As an afterthought, it's probably a good thing I didn't turn out a ballerina. Dancing is suffering, and I'm a right baby when it comes to pain.
So, the Black Swan was quite high on my "to see"- list from the moment it came out. It took a while to get hold of it, but yesterday, with no warning, it happened. Hubby borrowed it from a friend, so I finally got to see it. And it was nothing like I expected.
I'd read the text on the DVD, of course, but still, I thought it would be a light, airy little drama. And it wasn't. It was sick and twisted, even nauseating. And I loved every second. I was a naughty girl and copied it, and now I'm tempted to watch it again. And again. And again.

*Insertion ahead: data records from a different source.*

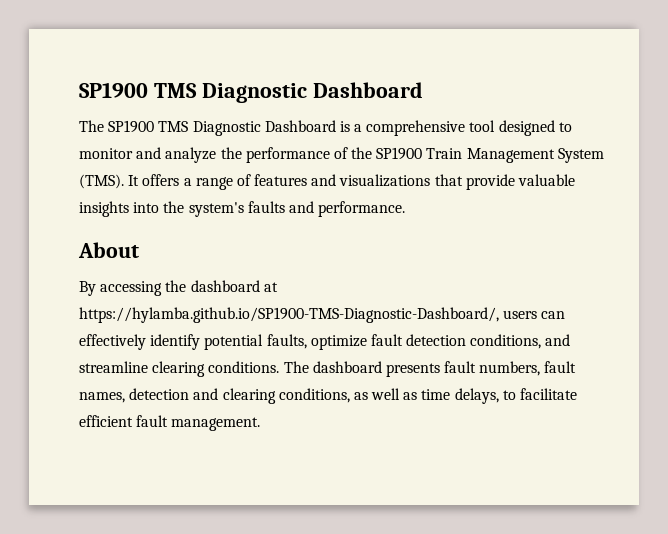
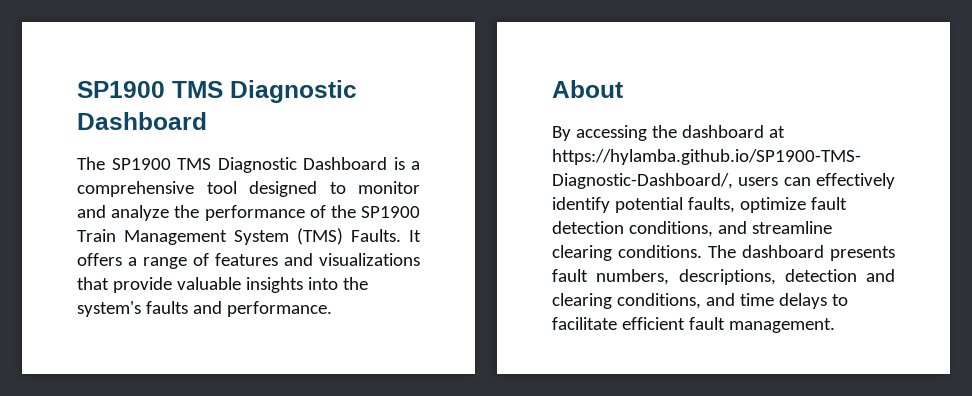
- The SP1900 TMS Diagnostic Dashboard is a comprehensive tool designed to monitor and analyze the performance of the SP1900 Train Management System (TMS).
+ The SP1900 TMS Diagnostic Dashboard is a comprehensive tool designed to monitor and analyze the performance of the SP1900 Train Management System (TMS) Faults.
- The dashboard presents fault numbers, fault names, detection and clearing conditions, as well as time delays, to facilitate efficient fault management.
+ The dashboard presents fault numbers, descriptions, detection and clearing conditions, and time delays to facilitate efficient fault management.

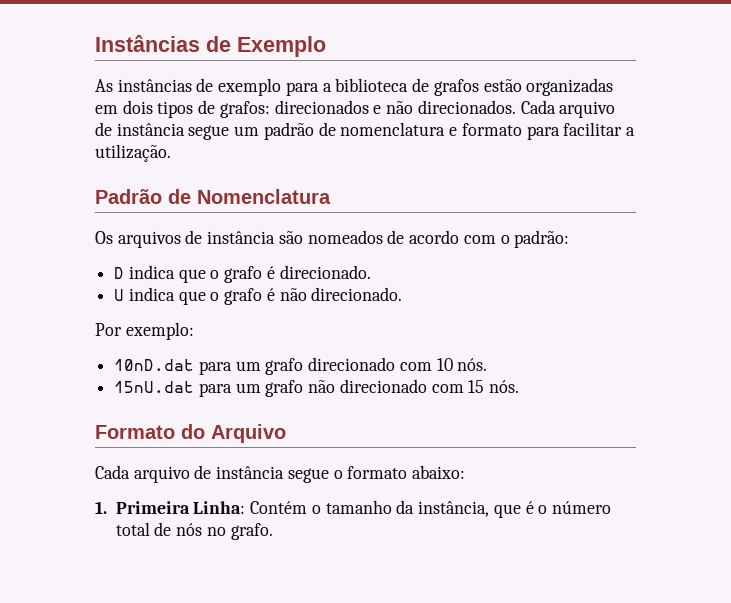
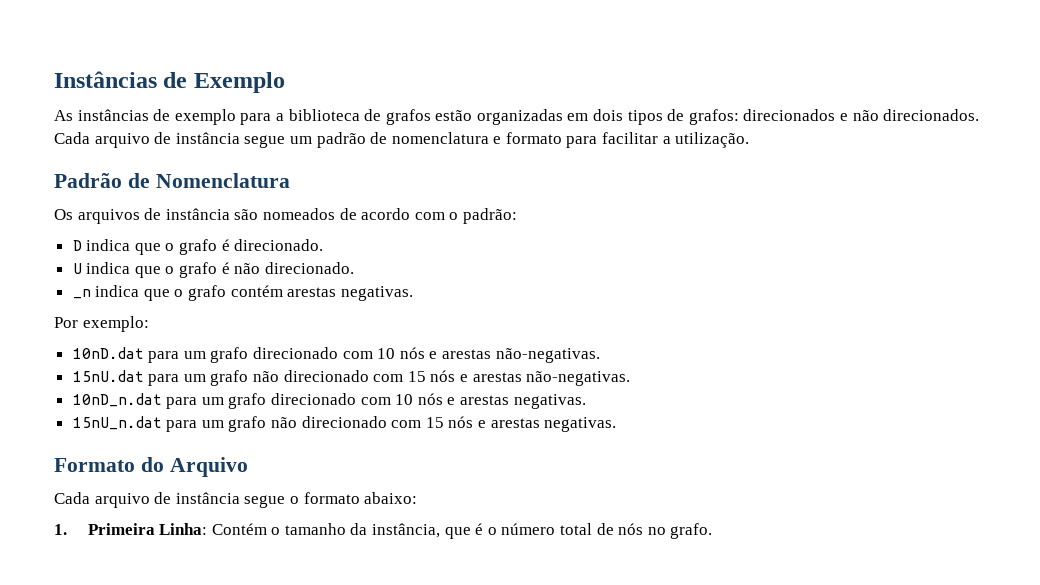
+ _n indica que o grafo contém arestas negativas.
- 10nD.dat para um grafo direcionado com 10 nós.
+ 10nD.dat para um grafo direcionado com 10 nós e arestas não-negativas.
- 15nU.dat para um grafo não direcionado com 15 nós.
+ 15nU.dat para um grafo não direcionado com 15 nós e arestas não-negativas.
+ 10nD_n.dat para um grafo direcionado com 10 nós e arestas negativas.
+ 15nU_n.dat para um grafo não direcionado com 15 nós e arestas negativas.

I can't remember the last time a movie had an effect so strong on me. It was probably around time I was five, and accidentally saw a really scary sci-fi-film. Or was it the time I watched the Audition... Anyway, I woke up last night, around three, and I couldn't get Black Swan out of my head. It wasn't because of the shock-value of it, it was because I know the feeling that consumed Nina throughout the movie. It's gnawed at me as well, though not in that scale.
Believing your body is giving in is not a nice feeling. And there's nothing to do about it but to force your mind into believing otherwise.
Hubby's out, so I could watch it again.